Глаза судьи за стеклами очков в золотой оправе загорелись от любопытства. Но Уэллс хранил свою тайну, словно деньги в банке. Когда судья начал проявлять нетерпение, Уэллс сказал:
– Сейчас не могу говорить. Чарли не нравится, когда об этом упоминают в присутствии его жены. Она очень чувствительна.
Судья фыркнул.
– Не будь у него страховки, вот тогда у нее была бы причина проявлять чувствительность.
Беделия повернулась к ним с улыбкой, и оба застенчиво улыбнулись в ответ. Она отличалась от всех присутствующих в комнате женщин и на их фоне выглядела словно актриса или иностранка. В ней не было привычной простоты. Несмотря на свойственную ей живость, супруга Чарли была более мягкой и утонченной, нежели любой из гостей. Она меньше говорила, больше улыбалась, ко всем относилась с равной доброжелательностью, но близко к себе не подпускала.
Чарли мучило беспокойство. Когда раздался звонок в дверь, он не стал дожидаться Мэри и поспешил открыть сам.
На крыльце стояли две женщины. Одна протянула ему руку и сказала:
– С Рождеством, Чарли.
Другая радостно взвизгнула и крепко обняла его.
Чарли хотел подать руку Эллен Уокер, но столь бурное проявление чувств ее подруги помешало ему.
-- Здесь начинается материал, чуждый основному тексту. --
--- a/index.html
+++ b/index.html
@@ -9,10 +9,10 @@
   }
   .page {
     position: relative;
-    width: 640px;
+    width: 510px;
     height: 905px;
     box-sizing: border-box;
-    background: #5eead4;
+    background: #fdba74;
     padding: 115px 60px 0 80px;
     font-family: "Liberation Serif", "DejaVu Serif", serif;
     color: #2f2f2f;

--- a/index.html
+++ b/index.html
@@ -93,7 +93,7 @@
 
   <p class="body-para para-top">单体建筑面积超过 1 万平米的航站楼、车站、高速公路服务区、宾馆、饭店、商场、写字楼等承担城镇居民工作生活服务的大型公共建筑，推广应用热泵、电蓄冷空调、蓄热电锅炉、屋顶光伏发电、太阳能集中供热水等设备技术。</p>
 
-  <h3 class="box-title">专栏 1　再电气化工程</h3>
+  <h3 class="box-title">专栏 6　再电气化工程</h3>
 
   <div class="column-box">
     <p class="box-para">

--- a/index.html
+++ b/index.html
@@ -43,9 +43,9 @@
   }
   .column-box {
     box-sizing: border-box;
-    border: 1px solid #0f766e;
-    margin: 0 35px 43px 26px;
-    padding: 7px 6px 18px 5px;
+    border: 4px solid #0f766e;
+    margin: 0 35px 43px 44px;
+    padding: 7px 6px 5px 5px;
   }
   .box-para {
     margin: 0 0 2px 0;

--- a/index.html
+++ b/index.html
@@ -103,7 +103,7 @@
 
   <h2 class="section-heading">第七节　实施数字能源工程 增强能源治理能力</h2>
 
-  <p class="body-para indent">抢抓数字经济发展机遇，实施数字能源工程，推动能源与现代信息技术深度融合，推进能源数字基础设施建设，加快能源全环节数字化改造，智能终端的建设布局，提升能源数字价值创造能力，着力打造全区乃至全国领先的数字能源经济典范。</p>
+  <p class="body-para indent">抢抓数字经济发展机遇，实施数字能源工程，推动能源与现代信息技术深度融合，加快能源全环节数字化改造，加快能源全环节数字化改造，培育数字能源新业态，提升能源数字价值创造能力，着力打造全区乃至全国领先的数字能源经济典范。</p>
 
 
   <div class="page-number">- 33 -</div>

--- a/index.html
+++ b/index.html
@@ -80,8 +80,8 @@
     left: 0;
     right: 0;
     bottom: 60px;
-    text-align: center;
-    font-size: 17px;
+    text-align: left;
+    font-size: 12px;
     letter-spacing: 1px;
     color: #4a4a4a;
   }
Эллен безвольно опустила руку и последовала за Чарли и Эбби Хоффман в прихожую.
– Вот это сюрприз! – сказал Чарли Эбби.
– Ах ты, старый притворщик, ты же знал, что я приду!
– Конечно, знал, – вставила Эллен. – Я еще несколько недель назад говорила ему, что ты проведешь праздники со мной.
– Я помню, – сказал Чарли.
Эбби поцеловала Чарли в щеку.
– Ты совсем про меня забыл, лгунишка!